AVAILABLE DATA
__________
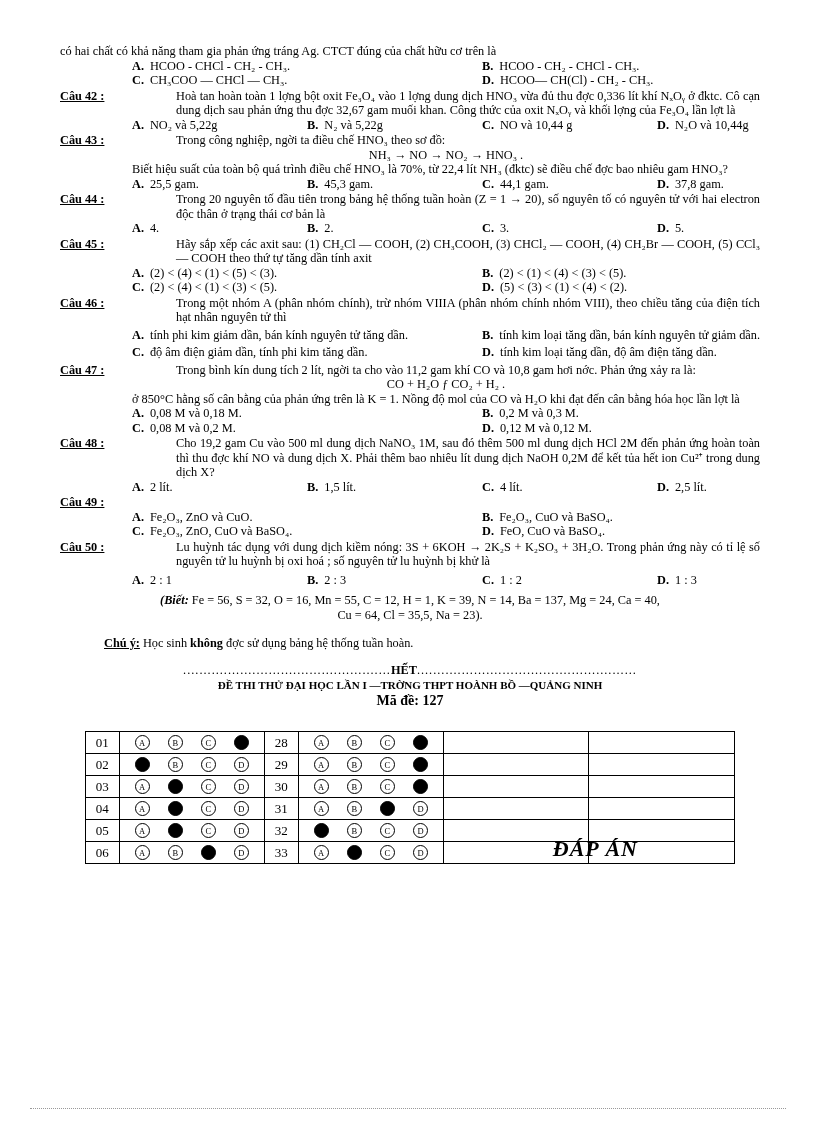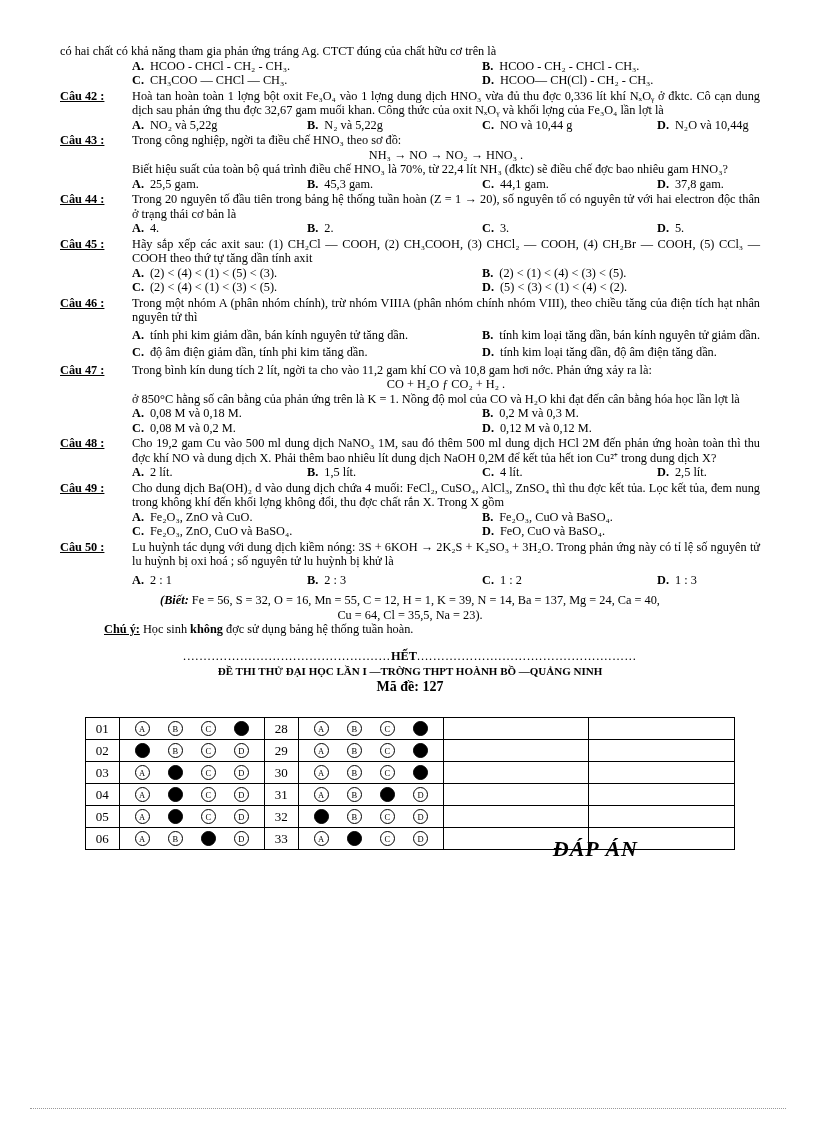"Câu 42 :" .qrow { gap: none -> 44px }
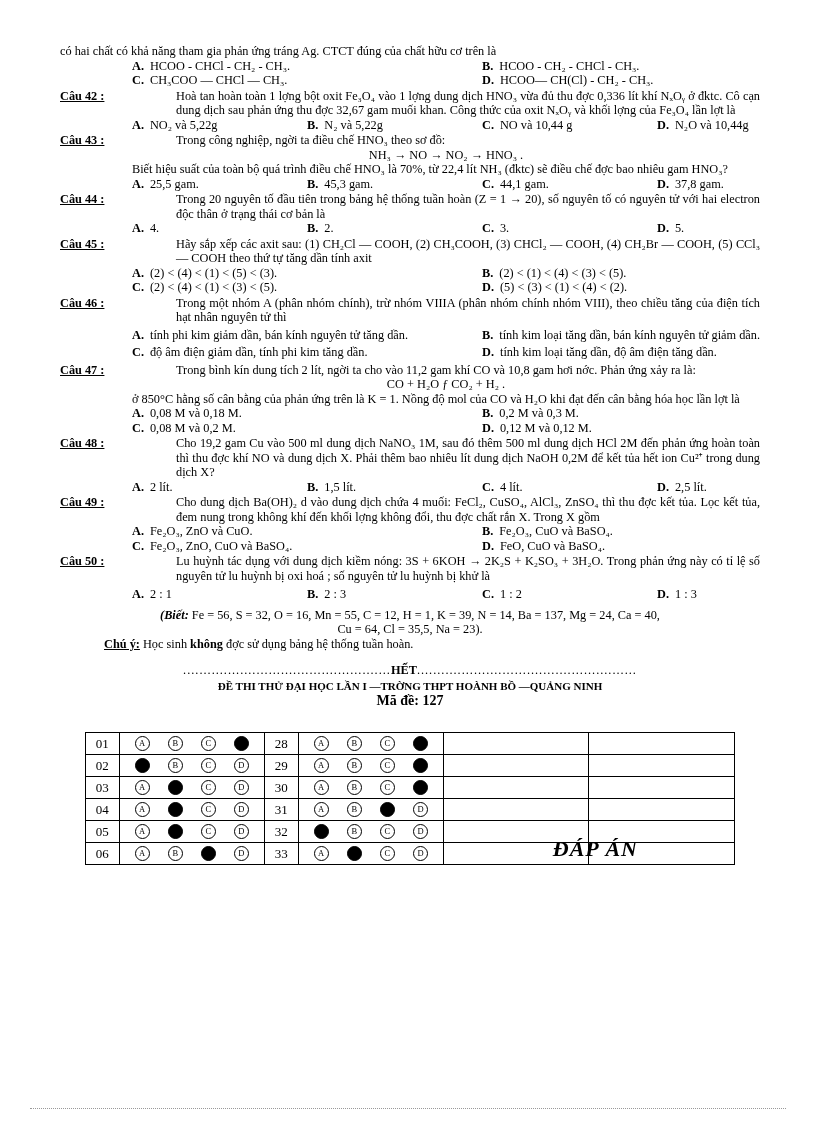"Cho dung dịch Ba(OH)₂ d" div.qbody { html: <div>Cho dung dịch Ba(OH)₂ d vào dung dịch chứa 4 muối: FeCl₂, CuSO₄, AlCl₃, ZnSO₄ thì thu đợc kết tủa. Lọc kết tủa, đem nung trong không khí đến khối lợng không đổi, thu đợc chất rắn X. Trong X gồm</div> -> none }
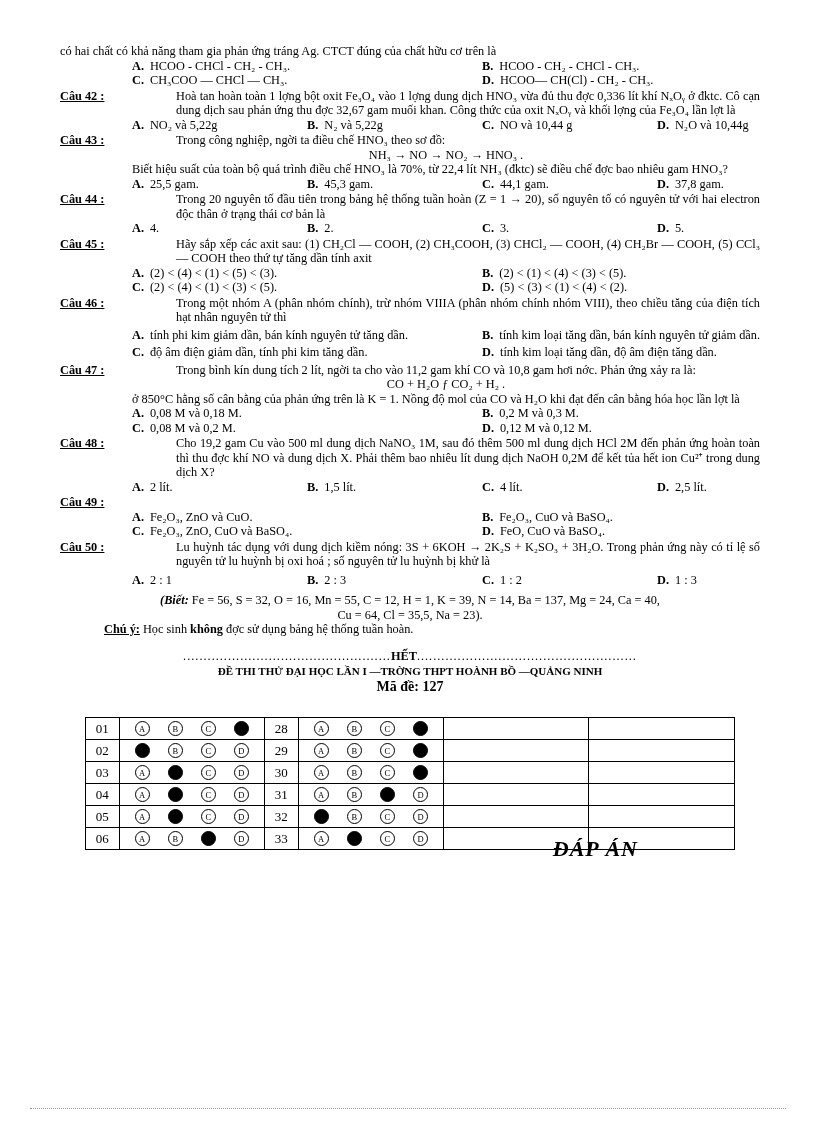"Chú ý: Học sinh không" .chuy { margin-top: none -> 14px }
__________
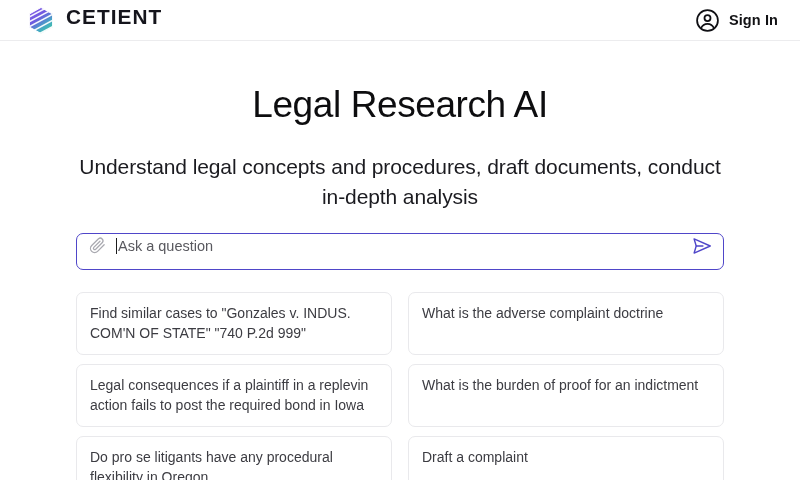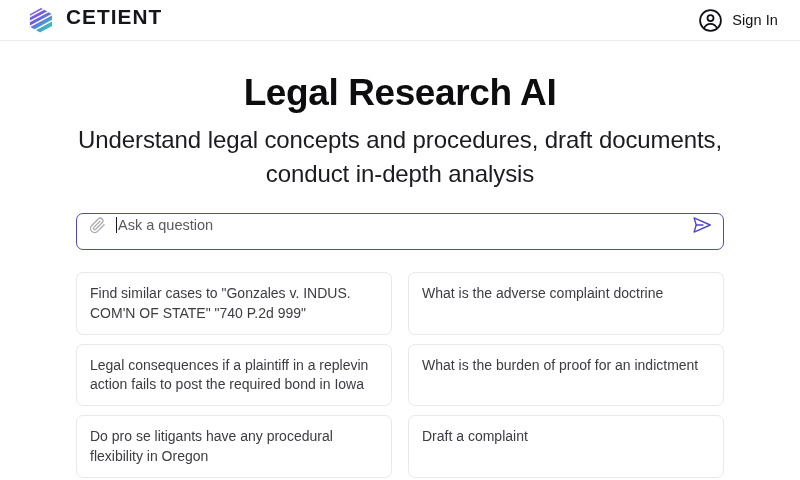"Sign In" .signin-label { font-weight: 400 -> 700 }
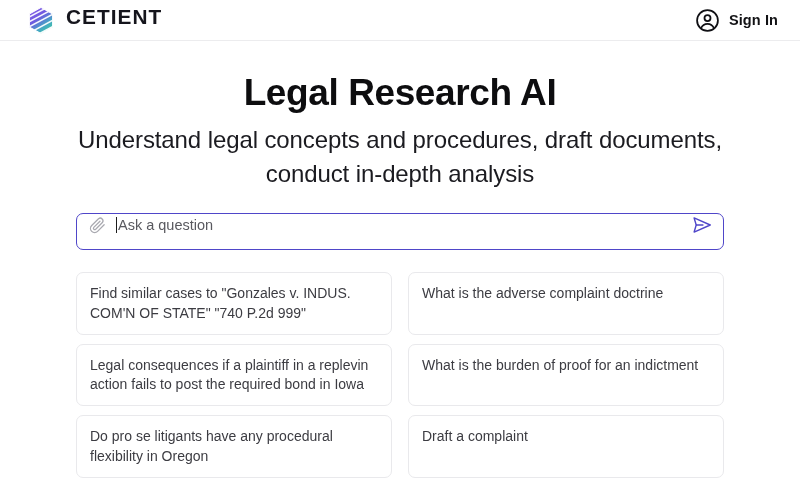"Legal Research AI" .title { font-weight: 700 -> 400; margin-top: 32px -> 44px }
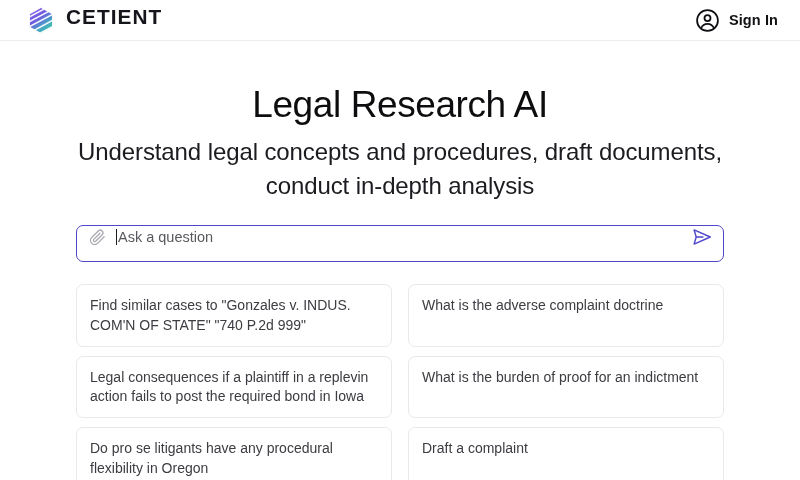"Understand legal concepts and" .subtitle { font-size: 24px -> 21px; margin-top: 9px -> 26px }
__________
From the data above, return exactly the lines from the one with "html: <div>Cho dung" up to and including the one with "ý: Học sinh". Pictures do not go in the copy.

"Cho dung dịch Ba(OH)₂ d" div.qbody { html: <div>Cho dung dịch Ba(OH)₂ d vào dung dịch chứa 4 muối: FeCl₂, CuSO₄, AlCl₃, ZnSO₄ thì thu đợc kết tủa. Lọc kết tủa, đem nung trong không khí đến khối lợng không đổi, thu đợc chất rắn X. Trong X gồm</div> -> none }
"Chú ý: Học sinh không" .chuy { margin-top: none -> 14px }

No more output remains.